Lula's Crucial Test

  In several places of his vast work, but principally in his book  «Brazil, the interrupted construction» [Brasil, la construcción interrumpida] (1993), Celso Furtado said: «We are a people with an extraordinary multisided culture... But we lack the experience of crucial tests, such as those lived by other peoples whose very survival was threatened at one time» (p. 35). Facing crucial tests defines the destiny of a country and strengthens its basic identity.

I believe the present political and moral crisis presents a crucial test for the future of Brazil. But it is also crucial for President Lula's Government. Juarez Guimaraes, political science professor at Universidad Federal de Minas Gerais and member of the Perseu Abramo Foundation, shows this with special acuteness in his book «A Tightrope Walker's Hope: the Lula Government in Times of Transition» [Esperanza Equilibrista: el Gobierno de Lula en Tiempos de Transicion. 2004.] This book seeks to place the Lula government in the context of Brazil's political history, and with specifics of sociological, cultural and political thinking that cannot be presented here, it shows the challenges the Lula government faces and the strategies used to resolve them. To do the government justice, he uses a fertile interpretative category, the one called «transition of paradigm.»     

From what to what is that transition?  From a neoliberal privatizing state, inserted as a minor player in a world-project, to a republic that puts social issues as its central concern, encourages micro-credits for consumers and small investors, and most importantly, organizes programs such as, «Zero Hunger» and «Family Basket», together with other social initiatives.

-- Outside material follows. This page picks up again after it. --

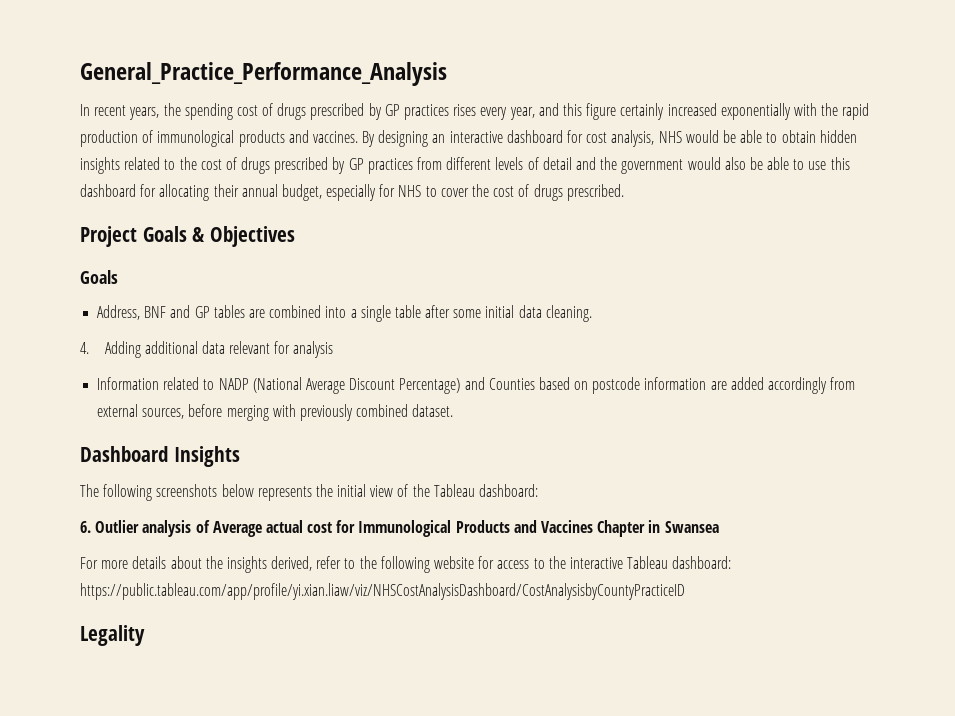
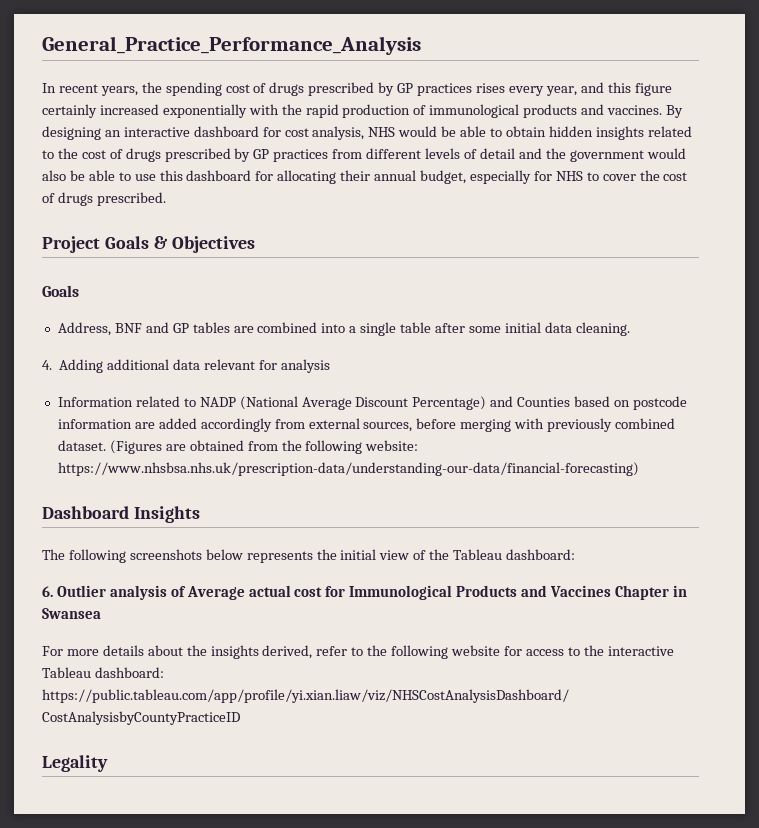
(454, 410) none -> [109,440,419,454] [57,462,639,476] (Figures are obtained from the following website: https://www.nhsbsa.nhs.uk/prescription-data/understanding-our-data/financial-forecasting)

This project faces two structural problems that make transition difficult: a clientele democracy and an economy with poor sustainability and with very high interest rates.  Considering this complex and even dramatic picture, how does one proceed with a successful transition? We have to take into account the nature of all transitions, that have continuity on one side, and novelty on the other.

The Lula government has opted for this strategy: for the sake of continuity, the macroeconomic project with all its neoliberal contradictions will be maintained, to gain the confidence of the international financial system and to guarantee economic stability. The novelty is the introduction of substantive social policies, like the «Family basket», the incentives to the small and medium businesses, to family agriculture and other such projects. But it so happens that the inherited public debt is of such magnitude that it requires a primary surplus of close to 5%. This demands a drastic restriction of State expenditures, because, otherwise, the debt would never stop growing.

Here is the impasse: the economic project does not fit with the social project. It is so voracious that it makes impossible the transition towards the social. It only produces a «blocked transition.» The popular bases feel the discontinuity and become disappointed by the lack of change. That is why they ask for a change of the macroeconomy. Perhaps the present political crisis will force Lula to become closer to the social movements. To make a pact with them to prevent a possible destitution, he needs to alleviate the neoliberal character of the economy and seek an economic transition that will support a social policy that cares for the demands for change of the movements and at the same time lets him stay in power.